I'm trying to forecast a time series: given 50 previous values, I want to predict the 5 next values.
To do so, I'm using the skflow
package (based on TensorFlow), and this problem is relatively close to the Boston example provided in the Github repo.
My code is as follows :
%matplotlib inline
import pandas as pd
import skflow
from sklearn import cross_validation, metrics
from sklearn import preprocessing
filepath = 'CSV/FILE.csv'
ts = pd.Series.from_csv(filepath)
nprev = 50
deltasuiv = 5
def load_data(data, n_prev = nprev, delta_suiv=deltasuiv):
docX, docY = [], []
for i in range(len(data)-n_prev-delta_suiv):
docX.append(np.array(data[i:i+n_prev]))
docY.append(np.array(data[i+n_prev:i+n_prev+delta_suiv]))
alsX = np.array(docX)
alsY = np.array(docY)
return alsX, alsY
X, y = load_data(ts.values)
# Scale data to 0 mean and unit std dev.
scaler = preprocessing.StandardScaler()
X = scaler.fit_transform(X)
X_train, X_test, y_train, y_test = cross_validation.train_test_split(X, y,
test_size=0.2, random_state=42)
regressor = skflow.TensorFlowDNNRegressor(hidden_units=[30, 50],
steps=5000, learning_rate=0.1, batch_size=1)

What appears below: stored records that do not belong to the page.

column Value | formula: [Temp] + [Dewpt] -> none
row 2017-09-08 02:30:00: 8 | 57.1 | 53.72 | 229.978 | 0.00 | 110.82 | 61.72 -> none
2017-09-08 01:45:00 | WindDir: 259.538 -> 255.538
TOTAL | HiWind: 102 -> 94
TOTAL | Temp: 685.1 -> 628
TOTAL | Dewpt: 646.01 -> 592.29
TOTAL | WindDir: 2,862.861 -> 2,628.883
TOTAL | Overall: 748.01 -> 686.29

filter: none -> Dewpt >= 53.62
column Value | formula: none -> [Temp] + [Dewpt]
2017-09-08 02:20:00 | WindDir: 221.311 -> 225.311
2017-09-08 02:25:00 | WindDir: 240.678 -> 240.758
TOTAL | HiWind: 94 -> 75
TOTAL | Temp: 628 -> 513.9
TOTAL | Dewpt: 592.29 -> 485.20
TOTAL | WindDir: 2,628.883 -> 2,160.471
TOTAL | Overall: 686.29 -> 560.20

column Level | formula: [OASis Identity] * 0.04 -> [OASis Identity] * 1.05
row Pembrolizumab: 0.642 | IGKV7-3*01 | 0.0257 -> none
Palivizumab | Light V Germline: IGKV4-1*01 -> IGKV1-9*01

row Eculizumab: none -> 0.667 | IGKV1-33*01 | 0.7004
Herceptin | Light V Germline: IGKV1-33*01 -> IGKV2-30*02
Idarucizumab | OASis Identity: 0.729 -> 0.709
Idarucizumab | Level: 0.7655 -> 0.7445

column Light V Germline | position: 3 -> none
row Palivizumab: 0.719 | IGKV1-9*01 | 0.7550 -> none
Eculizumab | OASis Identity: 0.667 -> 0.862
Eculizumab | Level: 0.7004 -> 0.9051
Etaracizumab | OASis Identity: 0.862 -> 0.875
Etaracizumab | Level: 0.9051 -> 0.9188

regressor.fit(X_train, y_train)
score = metrics.mean_squared_error(regressor.predict(X_test), y_test)
print('MSE: {0:f}'.format(score))
This leads to :
ValueError: y_true and y_pred have different number of output (1!=5)
at the end of the training.
And when I try to predict, I have the same kind of problem
ypred = regressor.predict(X_test)
print ypred.shape, y_test.shape
(200, 1) (200, 5)
We can therefore see that the model is somehow predicting only 1 value instead of the 5 wanted/hoped.
How could I use the same model to predict values for several values ?